[[ Dataset records, beginning ]]
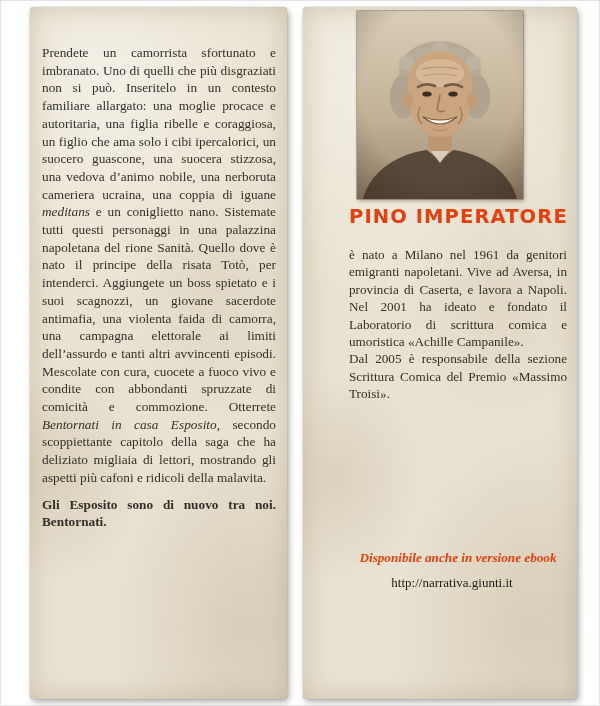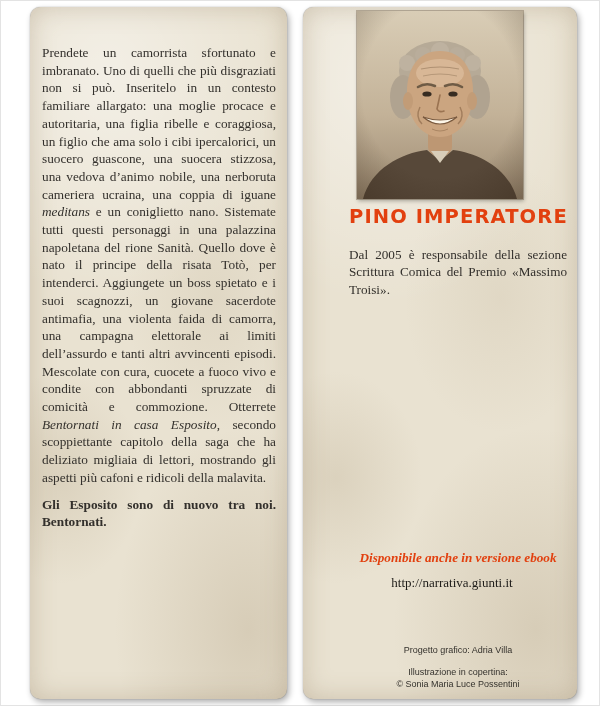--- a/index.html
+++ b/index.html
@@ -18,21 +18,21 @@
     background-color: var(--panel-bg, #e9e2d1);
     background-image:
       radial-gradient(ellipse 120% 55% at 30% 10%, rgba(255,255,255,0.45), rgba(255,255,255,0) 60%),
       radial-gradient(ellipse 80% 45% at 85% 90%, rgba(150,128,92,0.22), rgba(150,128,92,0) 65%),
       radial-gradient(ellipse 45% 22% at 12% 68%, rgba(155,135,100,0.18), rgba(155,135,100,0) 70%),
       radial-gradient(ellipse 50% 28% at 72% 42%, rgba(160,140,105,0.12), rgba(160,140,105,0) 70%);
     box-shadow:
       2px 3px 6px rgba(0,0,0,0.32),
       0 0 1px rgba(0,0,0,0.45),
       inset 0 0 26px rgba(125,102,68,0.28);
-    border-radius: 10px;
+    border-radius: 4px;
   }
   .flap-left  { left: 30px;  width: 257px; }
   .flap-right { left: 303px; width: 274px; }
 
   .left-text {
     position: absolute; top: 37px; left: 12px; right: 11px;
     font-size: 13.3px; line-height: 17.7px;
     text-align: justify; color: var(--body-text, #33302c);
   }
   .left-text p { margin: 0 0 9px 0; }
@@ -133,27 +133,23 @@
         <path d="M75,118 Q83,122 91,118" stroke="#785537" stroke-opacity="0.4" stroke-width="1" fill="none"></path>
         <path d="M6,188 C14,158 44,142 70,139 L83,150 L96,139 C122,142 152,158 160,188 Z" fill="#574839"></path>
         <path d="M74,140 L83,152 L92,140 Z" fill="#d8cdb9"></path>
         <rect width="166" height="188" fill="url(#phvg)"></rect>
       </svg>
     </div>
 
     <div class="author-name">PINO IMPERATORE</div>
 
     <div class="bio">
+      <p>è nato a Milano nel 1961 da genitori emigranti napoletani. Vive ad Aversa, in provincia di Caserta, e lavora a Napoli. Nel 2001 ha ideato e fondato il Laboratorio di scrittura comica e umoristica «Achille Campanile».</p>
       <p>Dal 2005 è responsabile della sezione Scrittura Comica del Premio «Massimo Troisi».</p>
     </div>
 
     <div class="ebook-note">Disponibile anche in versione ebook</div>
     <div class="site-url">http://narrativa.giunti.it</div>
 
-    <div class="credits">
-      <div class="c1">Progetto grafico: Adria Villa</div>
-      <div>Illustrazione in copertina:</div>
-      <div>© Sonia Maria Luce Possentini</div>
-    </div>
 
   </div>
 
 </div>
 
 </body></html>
[[ Dataset records, end ]]
[[ Dataset records, beginning ]]
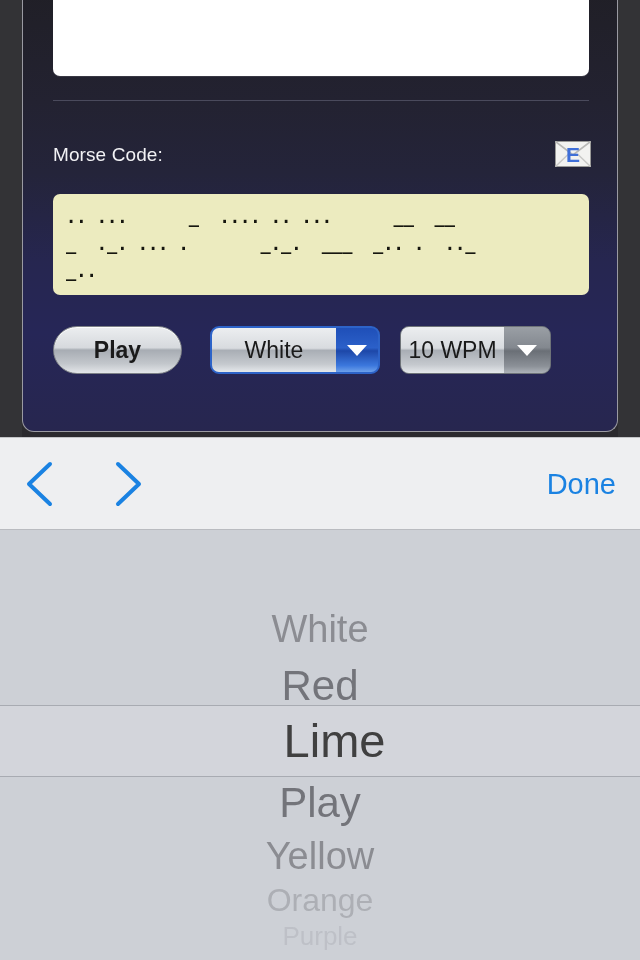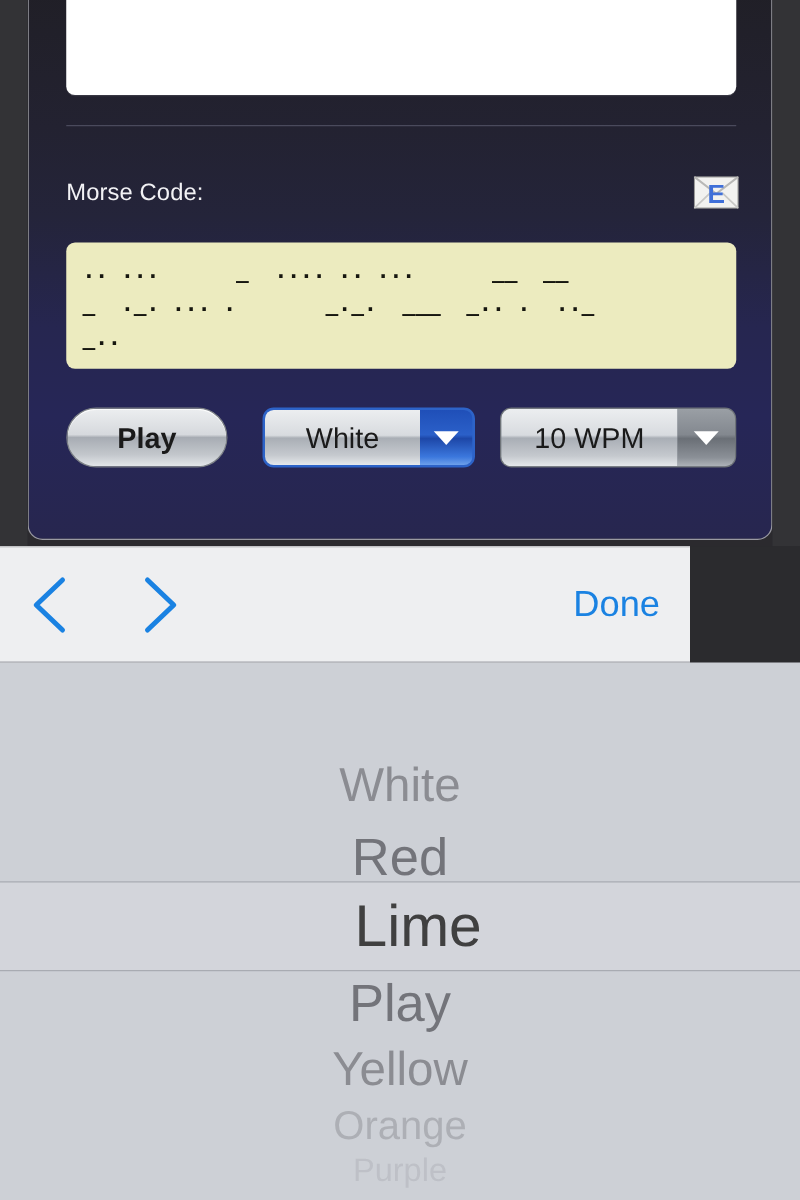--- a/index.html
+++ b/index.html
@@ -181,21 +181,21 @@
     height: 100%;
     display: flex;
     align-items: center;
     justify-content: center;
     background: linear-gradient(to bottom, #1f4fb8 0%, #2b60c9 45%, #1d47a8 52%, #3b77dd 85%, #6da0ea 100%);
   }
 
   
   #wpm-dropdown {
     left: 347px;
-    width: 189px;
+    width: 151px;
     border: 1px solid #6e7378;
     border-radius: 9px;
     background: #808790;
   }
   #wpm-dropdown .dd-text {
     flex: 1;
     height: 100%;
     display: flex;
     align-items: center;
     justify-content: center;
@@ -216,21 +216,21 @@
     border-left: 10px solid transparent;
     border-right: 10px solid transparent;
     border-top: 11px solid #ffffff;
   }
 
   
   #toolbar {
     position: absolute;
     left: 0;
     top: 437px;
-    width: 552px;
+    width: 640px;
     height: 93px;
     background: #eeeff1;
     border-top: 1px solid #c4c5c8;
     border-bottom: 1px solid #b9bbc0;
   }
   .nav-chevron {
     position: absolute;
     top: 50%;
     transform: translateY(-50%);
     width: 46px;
[[ Dataset records, end ]]
▶ _Your task_: Reproduce each line of the material containing the word "bottom".

▶ _Response to the exercise_:
     background: linear-gradient(to bottom, #1f4fb8 0%, #2b60c9 45%, #1d47a8 52%, #3b77dd 85%, #6da0ea 100%);
     border-bottom: 1px solid #b9bbc0;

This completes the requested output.